L’occhio umano percepisce le lunghezze d’onda comprese fra i 700 nanometri e i 400 nanometri circa, ma le renne sono in grado di vedere fino ai 350-320 nanometri


Le renne dell’artico sono in grado di vedere al di là dello spettro della luce “visibile” fino all’ultravioletto vicino. A stabilirlo è stato uno studio condotto da ricercatori della Queen Mary University di Londra e dell’University College di Londra, che lo lllustrano in un articolo pubblicato su The Journal of Experimental Biology.

I ricercatori ritengono che la visione UV possa essere utile alle renne per distinguere il cibo e i predatori nel bianco onnipresente dell’inverno artico e nella fioca luce della primavera e dell’autunno.

Grazie alla capacità di assorbire gli ultravioletti, agli occhi delle renne i licheni, che costituiscono l’alimento di questi animali, dovrebbero apparire neri e pure il tradizionale predatore delle renne, il lupo, dovrebbe stagliarsi più scuro e meglio identificabile sullo sfondo della neve.
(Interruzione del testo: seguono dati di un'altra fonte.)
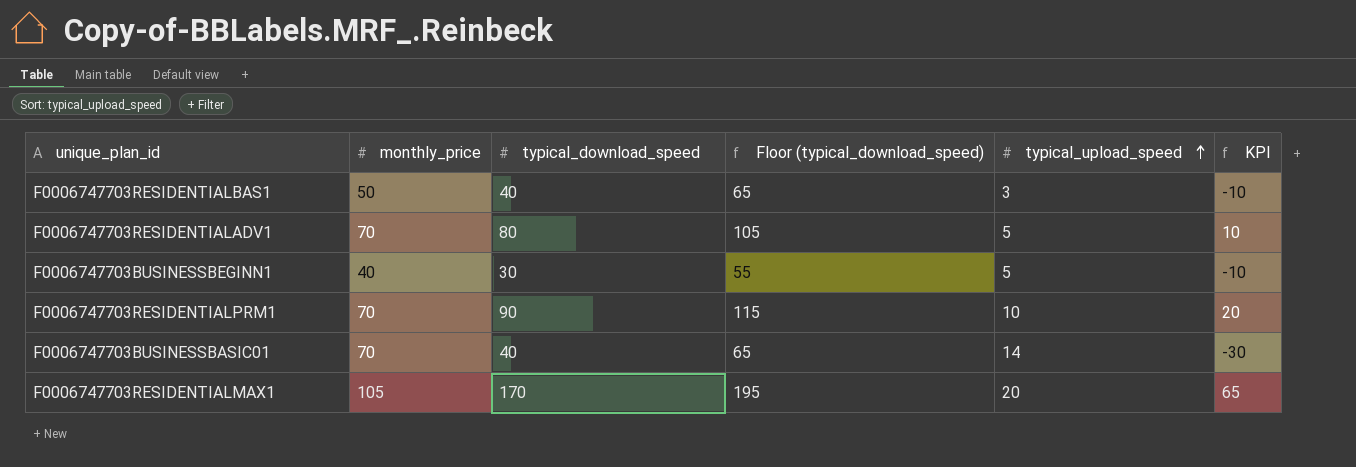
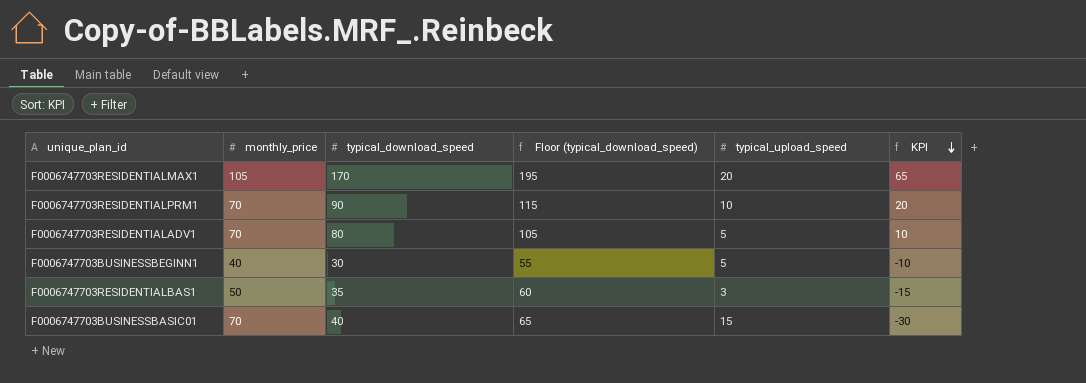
row order: typical_upload_speed ascending -> KPI descending
F0006747703RESIDENTIALBAS1 | typical_download_speed: 40 -> 35
F0006747703RESIDENTIALBAS1 | Floor (typical_download_speed): 65 -> 60
F0006747703RESIDENTIALBAS1 | KPI: -10 -> -15
F0006747703BUSINESSBASIC01 | typical_upload_speed: 14 -> 15

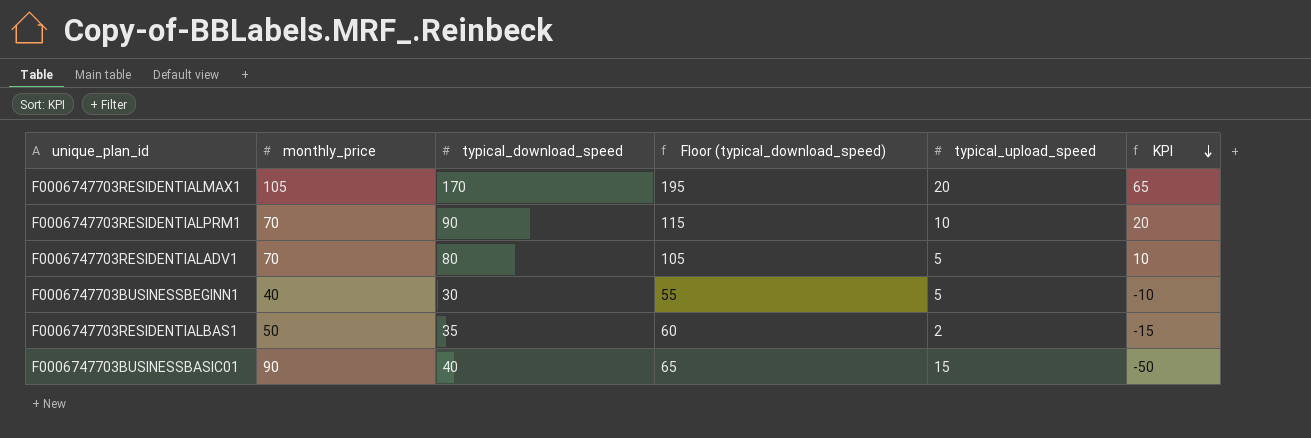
F0006747703RESIDENTIALBAS1 | typical_upload_speed: 3 -> 2
F0006747703BUSINESSBASIC01 | monthly_price: 70 -> 90
F0006747703BUSINESSBASIC01 | KPI: -30 -> -50

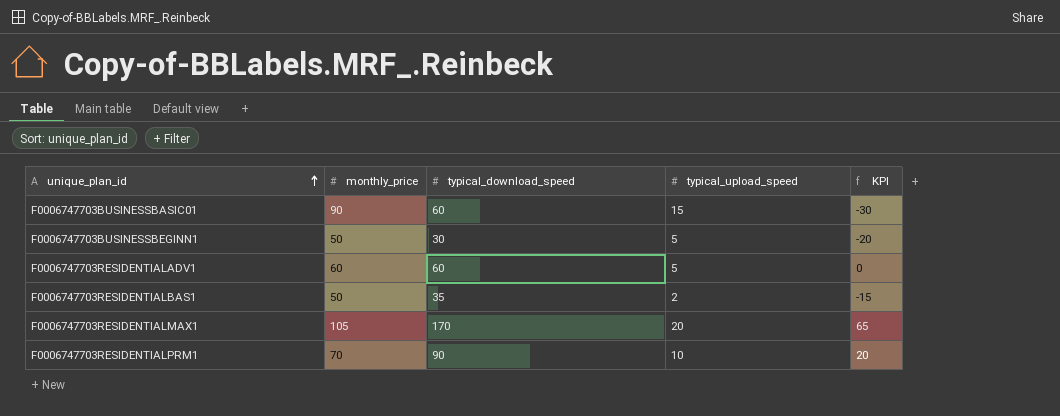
row order: KPI descending -> unique_plan_id ascending
column Floor (typical_download_speed) | formula: [typical_download_speed] + 25 -> none
F0006747703BUSINESSBASIC01 | typical_download_speed: 40 -> 60
F0006747703BUSINESSBASIC01 | KPI: -50 -> -30
F0006747703BUSINESSBEGINN1 | monthly_price: 40 -> 50
F0006747703BUSINESSBEGINN1 | KPI: -10 -> -20
F0006747703RESIDENTIALADV1 | monthly_price: 70 -> 60
F0006747703RESIDENTIALADV1 | typical_download_speed: 80 -> 60
F0006747703RESIDENTIALADV1 | KPI: 10 -> 0

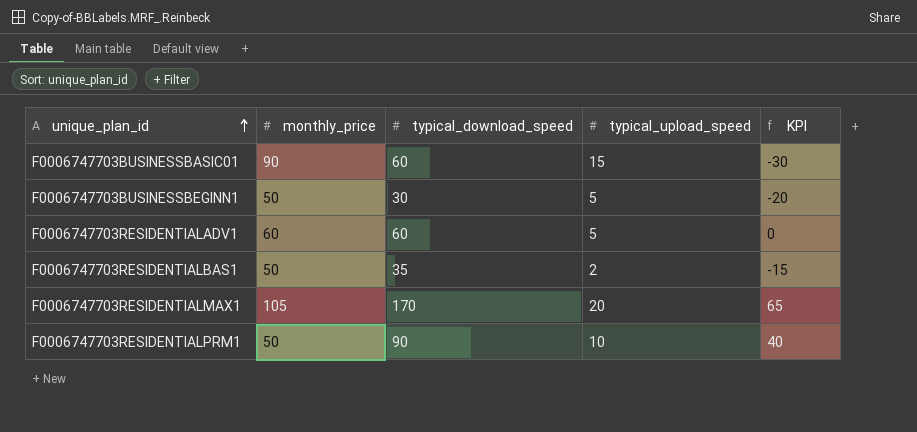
F0006747703RESIDENTIALPRM1 | monthly_price: 70 -> 50
F0006747703RESIDENTIALPRM1 | KPI: 20 -> 40

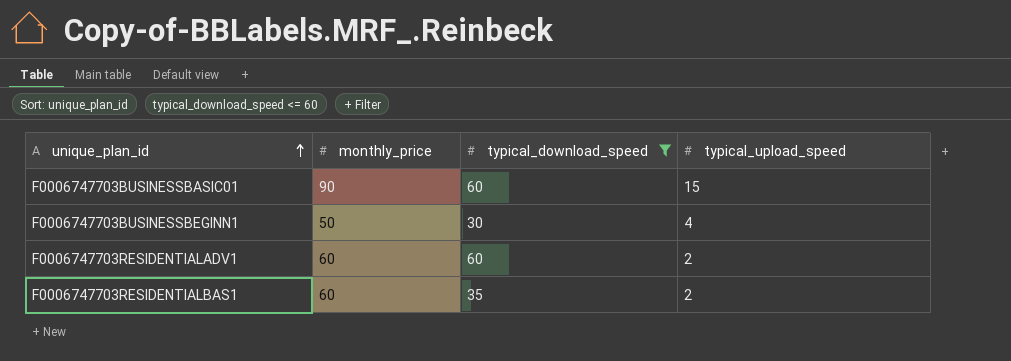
filter: none -> typical_download_speed <= 60
column KPI | formula: [typical_download_speed] - [monthly_price] -> none
F0006747703BUSINESSBEGINN1 | typical_upload_speed: 5 -> 4
F0006747703RESIDENTIALADV1 | typical_upload_speed: 5 -> 2
F0006747703RESIDENTIALBAS1 | monthly_price: 50 -> 60

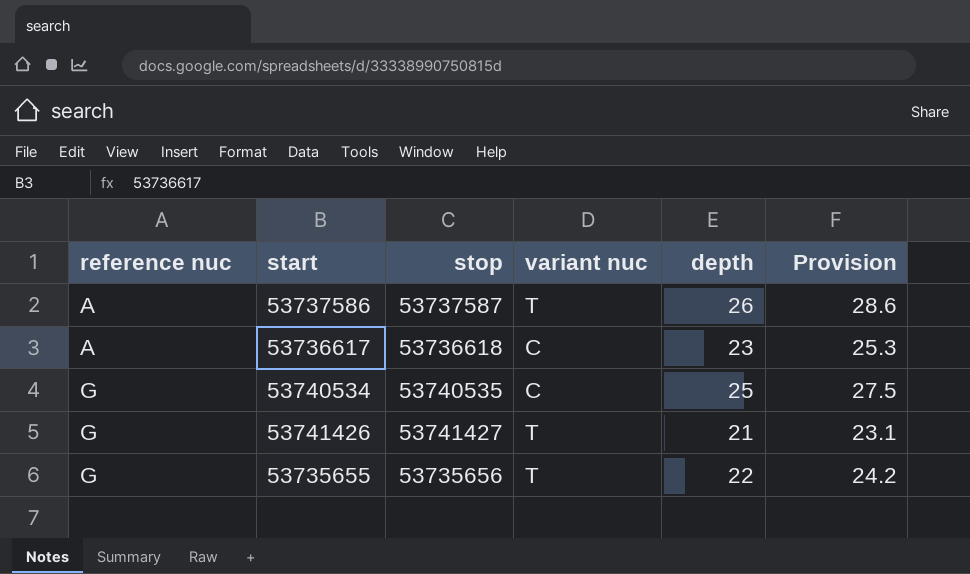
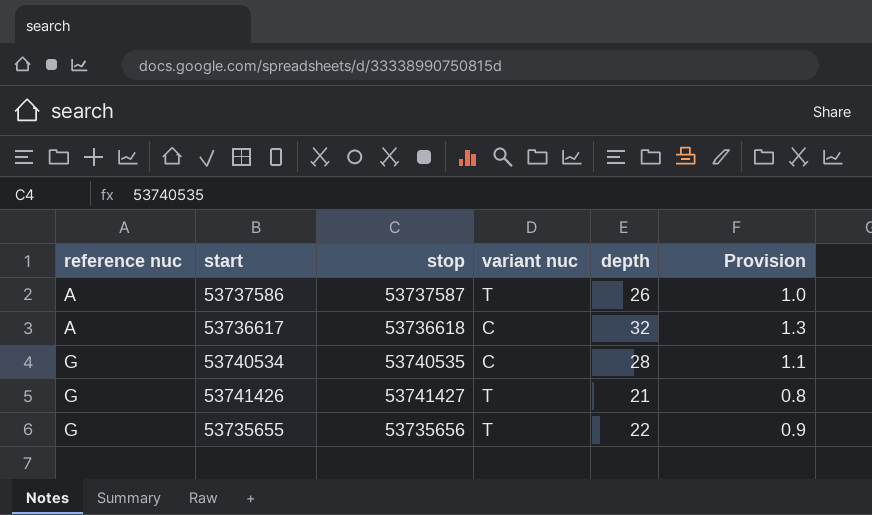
column Provision | formula: [depth] * 1.1 -> [depth] * 0.04
53736617 | depth: 23 -> 32
53740534 | depth: 25 -> 28

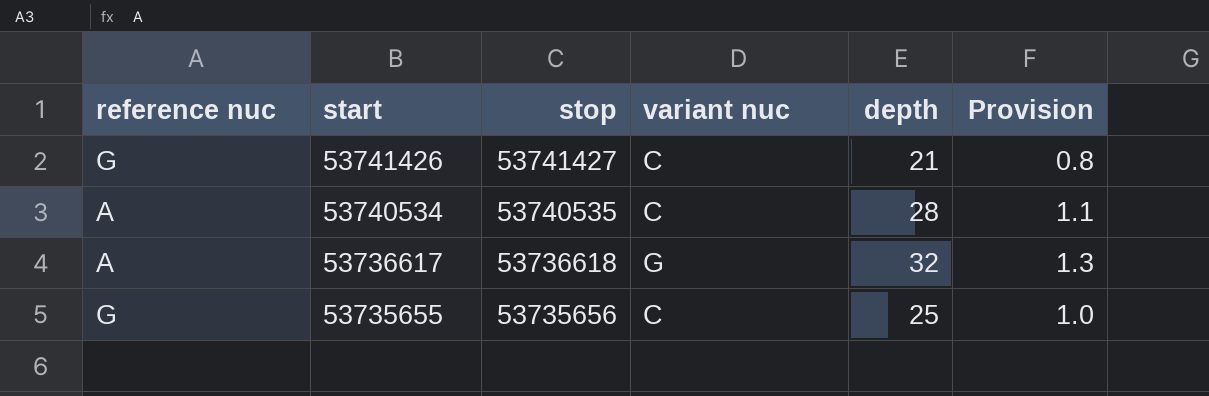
row order: reference nuc ascending -> start descending
row 53737586: A | 53737587 | T | 26 | 1.0 -> none
53741426 | variant nuc: T -> C
53740534 | reference nuc: G -> A
53736617 | variant nuc: C -> G
53735655 | variant nuc: T -> C
53735655 | depth: 22 -> 25
53735655 | Provision: 0.9 -> 1.0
Anche l’urina apparirebbe più distinguibile grazie alla visione UV, avvertendo gli animali della presenza di altre renne o di predatori.

L’occhio umano ha la capacità di percepire le lunghezze d’onda comprese fra i 700 nanometri circa, che corrispondono al rosso, e i 400 nanometri, che corrispondono al violetto. Le renne sono in grado di vedere invece fino ai 350-320 nanometri e non sembrano subire alcun danno da questa capacità.

“Gli esseri umani e buona parte degli altri mammiferi non possono farlo, dato che cornea e cristallino ostacolano il passaggio degli UV. In presenza di una grande quantità di raggi ultavioletti, come alle alte latitudini e particolarmente quando c’è la neve, questi raggi possono danneggiare gli occhi. Nel bloccare la luce UV per impedire che raggiunga la retina, la cornea e il cristallino possono assorbire tanta enegia da rimanere temporaneamente ‘bruciati’. La parte anteriore dell’occhio diventa opaca: si tratta della cecità da neve, una condizione solitamente reversibile, ma anche molto dolorosa, che ha un ruolo vitale per proteggere la nostra sensibile retina da un danno potenziale”, ha detto Glen Jeffery, che ha diretto la ricerca.